Go through the records below and count every line containing "blue". Reply with the count alone.

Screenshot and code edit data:
>>

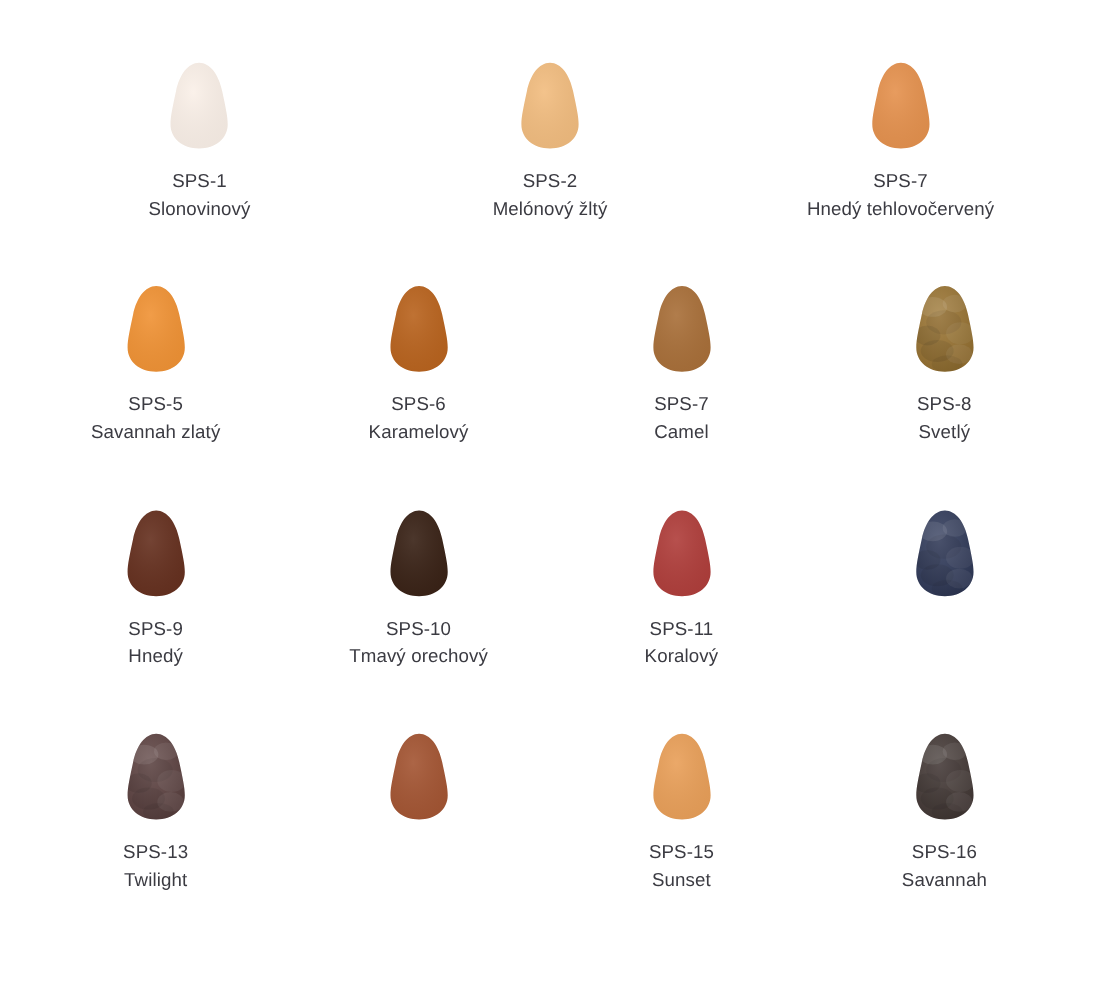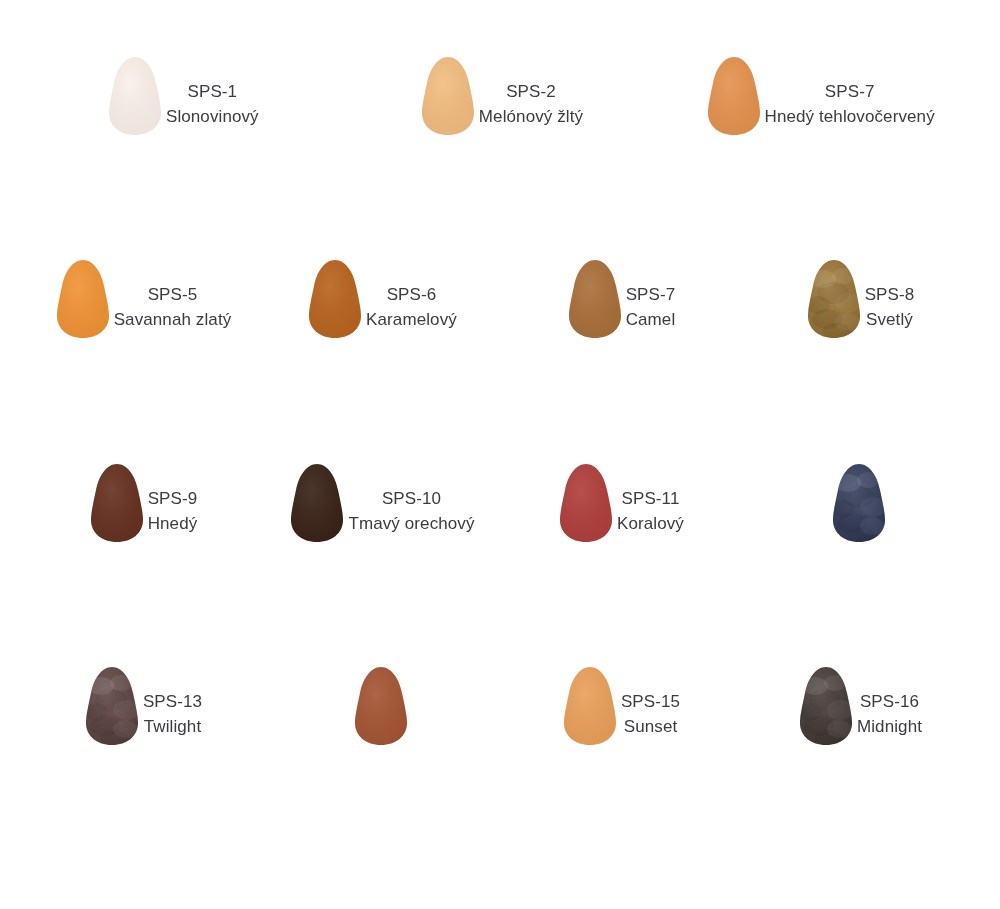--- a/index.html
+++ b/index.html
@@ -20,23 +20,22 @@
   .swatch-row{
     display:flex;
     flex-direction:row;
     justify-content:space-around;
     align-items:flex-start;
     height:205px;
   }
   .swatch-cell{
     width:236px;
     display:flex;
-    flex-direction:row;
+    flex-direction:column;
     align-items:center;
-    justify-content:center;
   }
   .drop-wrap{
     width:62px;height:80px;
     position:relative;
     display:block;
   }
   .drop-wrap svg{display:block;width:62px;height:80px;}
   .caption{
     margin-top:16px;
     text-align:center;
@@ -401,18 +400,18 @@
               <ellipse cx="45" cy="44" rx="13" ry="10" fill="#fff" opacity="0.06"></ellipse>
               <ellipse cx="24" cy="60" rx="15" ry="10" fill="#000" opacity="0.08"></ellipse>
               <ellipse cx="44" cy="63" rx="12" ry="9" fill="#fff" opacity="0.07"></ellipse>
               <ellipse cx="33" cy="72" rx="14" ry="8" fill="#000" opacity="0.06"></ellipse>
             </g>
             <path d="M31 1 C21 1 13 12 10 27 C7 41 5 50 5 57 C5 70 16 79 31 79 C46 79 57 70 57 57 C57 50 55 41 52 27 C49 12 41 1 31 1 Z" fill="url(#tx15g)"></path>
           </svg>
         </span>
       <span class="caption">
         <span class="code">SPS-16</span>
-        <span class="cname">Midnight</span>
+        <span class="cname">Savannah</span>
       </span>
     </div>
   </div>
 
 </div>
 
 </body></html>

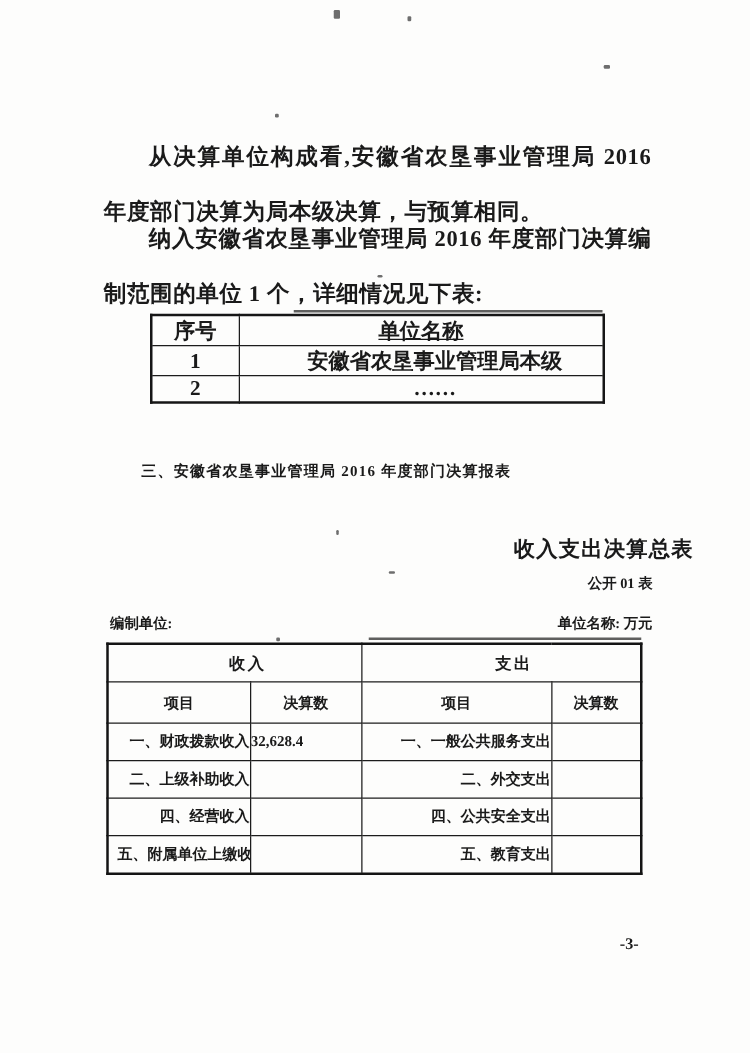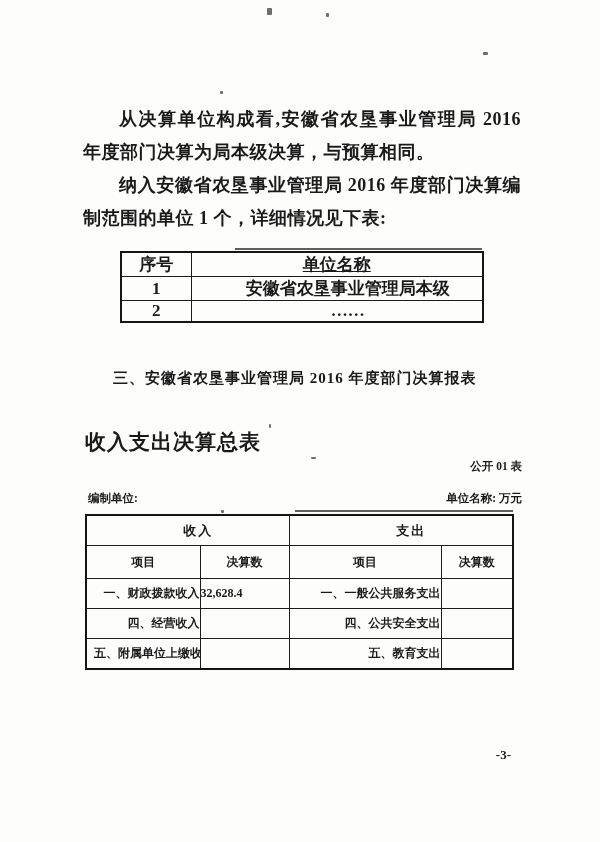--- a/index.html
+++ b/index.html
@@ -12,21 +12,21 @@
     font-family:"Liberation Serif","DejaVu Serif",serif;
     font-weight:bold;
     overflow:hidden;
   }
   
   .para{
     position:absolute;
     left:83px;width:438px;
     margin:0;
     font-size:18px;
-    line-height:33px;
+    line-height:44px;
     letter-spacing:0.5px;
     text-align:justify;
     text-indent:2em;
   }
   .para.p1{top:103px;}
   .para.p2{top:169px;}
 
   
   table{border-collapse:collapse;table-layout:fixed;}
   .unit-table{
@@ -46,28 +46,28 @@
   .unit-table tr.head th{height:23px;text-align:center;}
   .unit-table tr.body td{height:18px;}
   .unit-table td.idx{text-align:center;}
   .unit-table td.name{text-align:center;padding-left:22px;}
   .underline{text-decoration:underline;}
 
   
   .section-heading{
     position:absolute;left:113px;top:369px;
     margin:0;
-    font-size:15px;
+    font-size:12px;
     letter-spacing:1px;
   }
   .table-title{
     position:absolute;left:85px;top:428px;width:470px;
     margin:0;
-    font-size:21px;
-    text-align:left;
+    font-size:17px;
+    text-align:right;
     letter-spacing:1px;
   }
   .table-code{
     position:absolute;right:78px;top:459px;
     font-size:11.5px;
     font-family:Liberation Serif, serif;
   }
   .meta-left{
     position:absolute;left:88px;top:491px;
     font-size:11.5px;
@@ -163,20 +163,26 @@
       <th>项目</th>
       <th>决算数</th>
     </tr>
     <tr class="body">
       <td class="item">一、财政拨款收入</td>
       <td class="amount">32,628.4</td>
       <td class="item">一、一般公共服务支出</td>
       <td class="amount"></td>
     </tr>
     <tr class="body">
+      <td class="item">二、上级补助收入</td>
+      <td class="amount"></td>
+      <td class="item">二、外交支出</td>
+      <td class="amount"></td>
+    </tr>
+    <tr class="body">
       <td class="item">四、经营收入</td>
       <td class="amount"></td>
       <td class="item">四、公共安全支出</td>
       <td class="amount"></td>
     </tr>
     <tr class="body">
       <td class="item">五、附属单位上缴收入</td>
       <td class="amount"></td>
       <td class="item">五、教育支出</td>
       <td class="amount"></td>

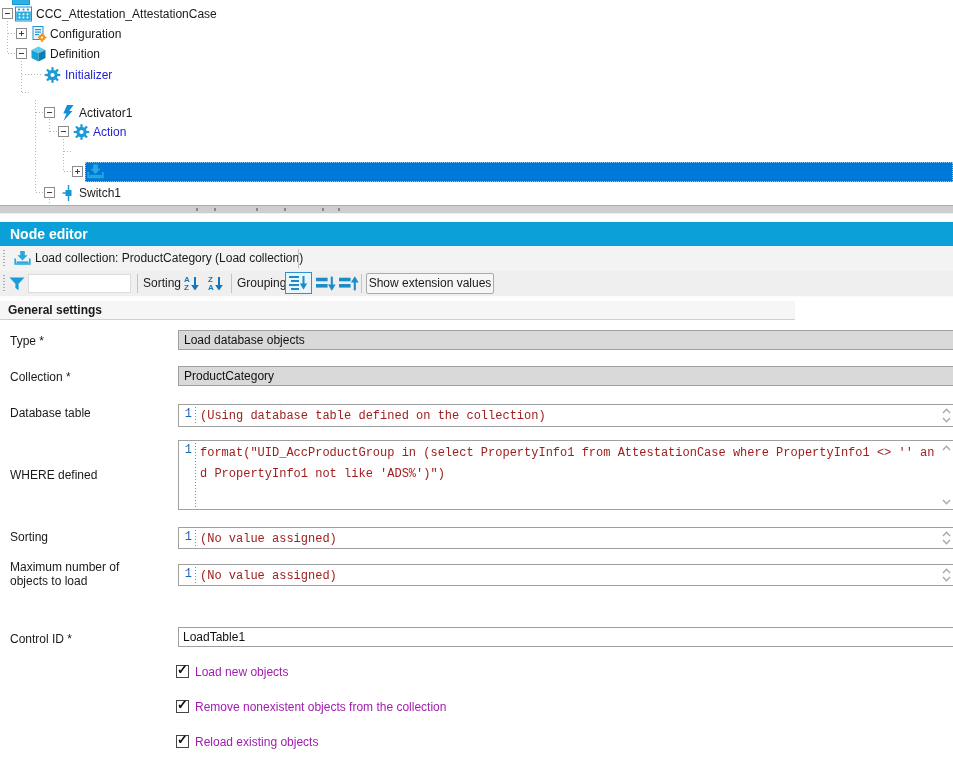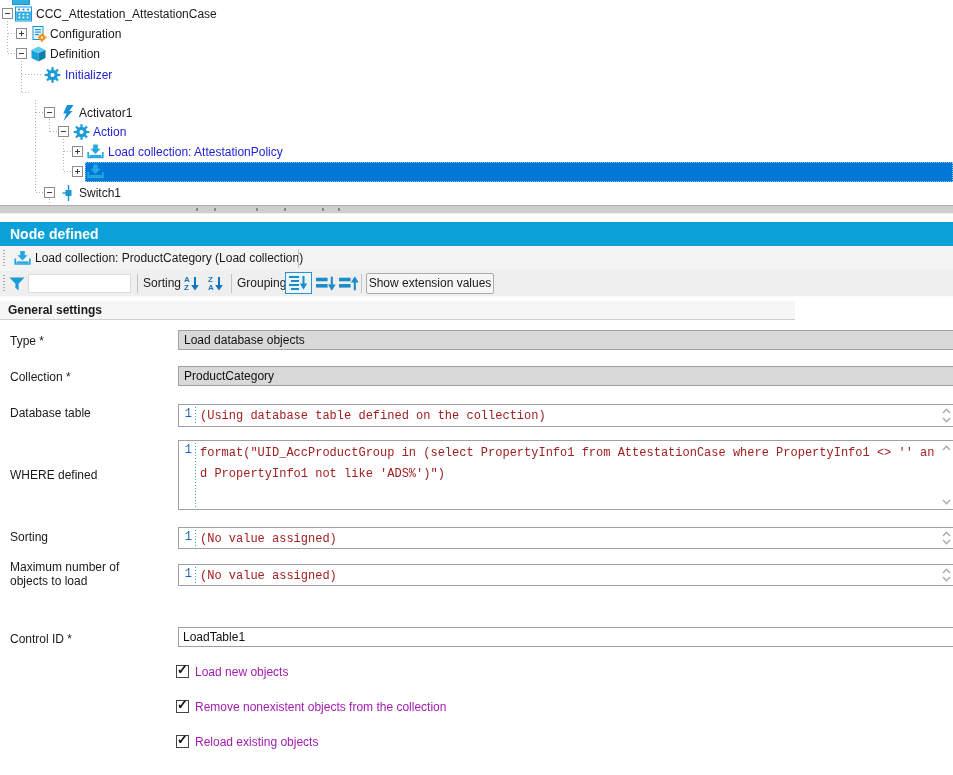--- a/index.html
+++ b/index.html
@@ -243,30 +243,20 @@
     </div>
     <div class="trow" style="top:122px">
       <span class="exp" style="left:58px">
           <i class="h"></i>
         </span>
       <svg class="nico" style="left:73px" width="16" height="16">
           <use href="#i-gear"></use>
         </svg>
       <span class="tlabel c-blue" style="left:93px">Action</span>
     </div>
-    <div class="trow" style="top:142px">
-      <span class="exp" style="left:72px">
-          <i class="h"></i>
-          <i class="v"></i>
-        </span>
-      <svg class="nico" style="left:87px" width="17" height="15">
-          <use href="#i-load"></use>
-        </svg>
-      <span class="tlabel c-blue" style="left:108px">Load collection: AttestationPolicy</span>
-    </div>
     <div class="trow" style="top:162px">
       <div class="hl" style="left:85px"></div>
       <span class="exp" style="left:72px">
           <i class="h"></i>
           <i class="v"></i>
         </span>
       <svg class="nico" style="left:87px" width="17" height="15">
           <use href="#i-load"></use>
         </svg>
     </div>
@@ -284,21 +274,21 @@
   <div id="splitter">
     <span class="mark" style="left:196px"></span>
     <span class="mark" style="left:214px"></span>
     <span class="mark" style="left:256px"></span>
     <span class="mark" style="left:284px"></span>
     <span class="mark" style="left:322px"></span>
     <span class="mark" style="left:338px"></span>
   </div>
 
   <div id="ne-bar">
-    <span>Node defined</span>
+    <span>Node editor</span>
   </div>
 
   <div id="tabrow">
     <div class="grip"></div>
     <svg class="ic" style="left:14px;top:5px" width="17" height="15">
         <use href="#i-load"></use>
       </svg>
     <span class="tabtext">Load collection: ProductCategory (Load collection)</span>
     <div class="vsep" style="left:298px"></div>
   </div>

<<

## TASK RESULT:
2